▸ **What you will do**: Please write out all of the data below exactly, without including the pictures.

(Beginning of Given records)

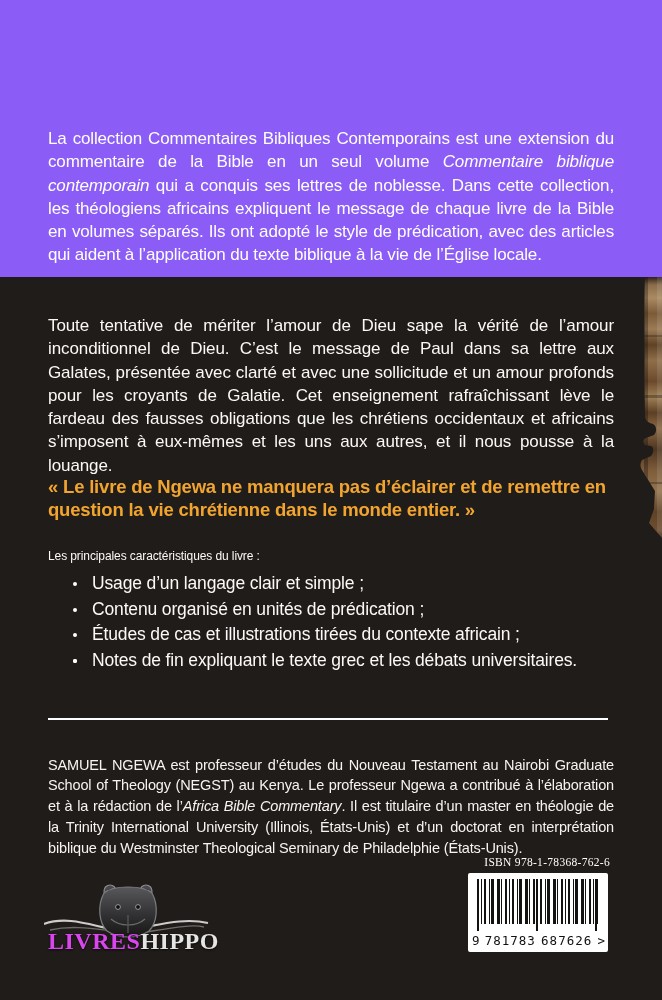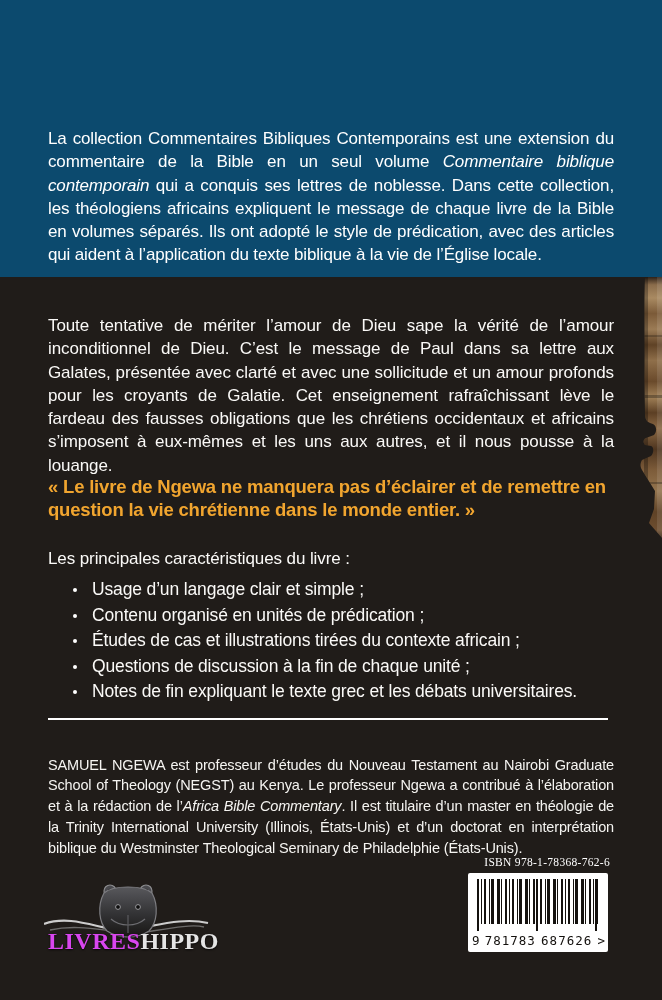--- a/index.html
+++ b/index.html
@@ -1,35 +1,35 @@
 <!DOCTYPE html>
 <html><head>
 <meta charset="utf-8">
 <style>
   html,body{margin:0;padding:0;background:#201c19;}
   body{width:662px;height:1000px;overflow:hidden;}
   .cover{position:relative;width:662px;height:1000px;background:#201c19;
          font-family:"Liberation Sans", sans-serif;color:#f8f7f4;overflow:hidden;}
 
   
-  .green-band{position:absolute;left:0;top:0;width:662px;height:277px;background:#0c4a6e;}
+  .green-band{position:absolute;left:0;top:0;width:662px;height:277px;background:#8b5cf6;}
   .blurb{position:absolute;left:48px;top:110px;width:566px;font-size:17px;line-height:23.3px;
          letter-spacing:-0.15px;color:#ffffff;text-align:justify;}
   .blurb i{font-style:italic;}
 
   
   .summary{position:absolute;left:48px;top:297px;width:566px;font-size:17px;line-height:23.3px;
            letter-spacing:-0.1px;color:#faf9f7;text-align:justify;}
   .quote{position:absolute;left:48px;top:456px;width:572px;font-size:18.5px;line-height:23.5px;
          font-weight:bold;color:#f1a52f;letter-spacing:-0.2px;}
   .attribution{position:absolute;left:48px;top:505px;width:566px;font-size:13.5px;
                font-weight:600;color:#ffffff;letter-spacing:-0.1px;}
 
   .features{position:absolute;left:48px;top:549px;width:572px;}
-  .features-heading{font-size:17px;color:#fbfaf8;letter-spacing:-0.1px;margin:0 0 11px 0;}
+  .features-heading{font-size:12px;color:#fbfaf8;letter-spacing:-0.1px;margin:0 0 11px 0;}
   .features ul{list-style:none;margin:0;padding:0;}
   .features li{position:relative;padding-left:44px;font-size:17.5px;line-height:19px;
                letter-spacing:-0.15px;margin-bottom:6.5px;color:#fbfaf8;}
   .features .dot{position:absolute;left:25px;top:8px;width:4px;height:4px;border-radius:50%;
                  background:#ffffff;}
 
   .rule{position:absolute;left:48px;top:718px;width:560px;height:2px;background:#ffffff;}
 
   .bio{position:absolute;left:48px;top:740px;width:566px;font-size:14.5px;line-height:20.8px;
        letter-spacing:-0.15px;color:#f5f4f1;text-align:justify;}
@@ -76,21 +76,21 @@
   <p class="summary">Toute tentative de mériter l’amour de Dieu sape la vérité de l’amour inconditionnel de Dieu. C’est le message de Paul dans sa lettre aux Galates, présentée avec clarté et avec une sollicitude et un amour profonds pour les croyants de Galatie. Cet enseignement rafraîchissant lève le fardeau des fausses obligations que les chrétiens occidentaux et africains s’imposent à eux-mêmes et les uns aux autres, et il nous pousse à la louange.</p>
 
   <p class="quote">« Le livre de Ngewa ne manquera pas d’éclairer et de remettre en question la vie chrétienne dans le monde entier. »</p>
 
   <div class="features">
     <p class="features-heading">Les principales caractéristiques du livre :</p>
     <ul>
       <li><span class="dot"></span><span>Usage d’un langage clair et simple ;</span></li>
       <li><span class="dot"></span><span>Contenu organisé en unités de prédication ;</span></li>
       <li><span class="dot"></span><span>Études de cas et illustrations tirées du contexte africain ;</span></li>
-      <li><span class="dot"></span><span>Questions de discussion à la fin de chaque unité ;</span></li>
+      <li><span class="dot"></span></li>
       <li><span class="dot"></span><span>Notes de fin expliquant le texte grec et les débats universitaires.</span></li>
     </ul>
   </div>
 
   <div class="rule"></div>
 
   <p class="bio"><span>SAMUEL NGEWA est professeur d’études du Nouveau Testament au Nairobi Graduate School of Theology (NEGST) au Kenya. Le professeur Ngewa a contribué à l’élaboration et à la rédaction de l’</span><i>Africa Bible Commentary</i><span>. Il est titulaire d’un master en théologie de la Trinity International University (Illinois, États-Unis) et d’un doctorat en interprétation biblique du Westminster Theological Seminary de Philadelphie (États-Unis).</span></p>
 
   <div class="isbn-label">ISBN 978-1-78368-762-6</div>
   <div class="barcode-box">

(End of Given records)

▸ **Response**:
--- a/index.html
+++ b/index.html
@@ -1,35 +1,35 @@
 <!DOCTYPE html>
 <html><head>
 <meta charset="utf-8">
 <style>
   html,body{margin:0;padding:0;background:#201c19;}
   body{width:662px;height:1000px;overflow:hidden;}
   .cover{position:relative;width:662px;height:1000px;background:#201c19;
          font-family:"Liberation Sans", sans-serif;color:#f8f7f4;overflow:hidden;}
 
   
-  .green-band{position:absolute;left:0;top:0;width:662px;height:277px;background:#0c4a6e;}
+  .green-band{position:absolute;left:0;top:0;width:662px;height:277px;background:#8b5cf6;}
   .blurb{position:absolute;left:48px;top:110px;width:566px;font-size:17px;line-height:23.3px;
          letter-spacing:-0.15px;color:#ffffff;text-align:justify;}
   .blurb i{font-style:italic;}
 
   
   .summary{position:absolute;left:48px;top:297px;width:566px;font-size:17px;line-height:23.3px;
            letter-spacing:-0.1px;color:#faf9f7;text-align:justify;}
   .quote{position:absolute;left:48px;top:456px;width:572px;font-size:18.5px;line-height:23.5px;
          font-weight:bold;color:#f1a52f;letter-spacing:-0.2px;}
   .attribution{position:absolute;left:48px;top:505px;width:566px;font-size:13.5px;
                font-weight:600;color:#ffffff;letter-spacing:-0.1px;}
 
   .features{position:absolute;left:48px;top:549px;width:572px;}
-  .features-heading{font-size:17px;color:#fbfaf8;letter-spacing:-0.1px;margin:0 0 11px 0;}
+  .features-heading{font-size:12px;color:#fbfaf8;letter-spacing:-0.1px;margin:0 0 11px 0;}
   .features ul{list-style:none;margin:0;padding:0;}
   .features li{position:relative;padding-left:44px;font-size:17.5px;line-height:19px;
                letter-spacing:-0.15px;margin-bottom:6.5px;color:#fbfaf8;}
   .features .dot{position:absolute;left:25px;top:8px;width:4px;height:4px;border-radius:50%;
                  background:#ffffff;}
 
   .rule{position:absolute;left:48px;top:718px;width:560px;height:2px;background:#ffffff;}
 
   .bio{position:absolute;left:48px;top:740px;width:566px;font-size:14.5px;line-height:20.8px;
        letter-spacing:-0.15px;color:#f5f4f1;text-align:justify;}
@@ -76,21 +76,21 @@
   <p class="summary">Toute tentative de mériter l’amour de Dieu sape la vérité de l’amour inconditionnel de Dieu. C’est le message de Paul dans sa lettre aux Galates, présentée avec clarté et avec une sollicitude et un amour profonds pour les croyants de Galatie. Cet enseignement rafraîchissant lève le fardeau des fausses obligations que les chrétiens occidentaux et africains s’imposent à eux-mêmes et les uns aux autres, et il nous pousse à la louange.</p>
 
   <p class="quote">« Le livre de Ngewa ne manquera pas d’éclairer et de remettre en question la vie chrétienne dans le monde entier. »</p>
 
   <div class="features">
     <p class="features-heading">Les principales caractéristiques du livre :</p>
     <ul>
       <li><span class="dot"></span><span>Usage d’un langage clair et simple ;</span></li>
       <li><span class="dot"></span><span>Contenu organisé en unités de prédication ;</span></li>
       <li><span class="dot"></span><span>Études de cas et illustrations tirées du contexte africain ;</span></li>
-      <li><span class="dot"></span><span>Questions de discussion à la fin de chaque unité ;</span></li>
+      <li><span class="dot"></span></li>
       <li><span class="dot"></span><span>Notes de fin expliquant le texte grec et les débats universitaires.</span></li>
     </ul>
   </div>
 
   <div class="rule"></div>
 
   <p class="bio"><span>SAMUEL NGEWA est professeur d’études du Nouveau Testament au Nairobi Graduate School of Theology (NEGST) au Kenya. Le professeur Ngewa a contribué à l’élaboration et à la rédaction de l’</span><i>Africa Bible Commentary</i><span>. Il est titulaire d’un master en théologie de la Trinity International University (Illinois, États-Unis) et d’un doctorat en interprétation biblique du Westminster Theological Seminary de Philadelphie (États-Unis).</span></p>
 
   <div class="isbn-label">ISBN 978-1-78368-762-6</div>
   <div class="barcode-box">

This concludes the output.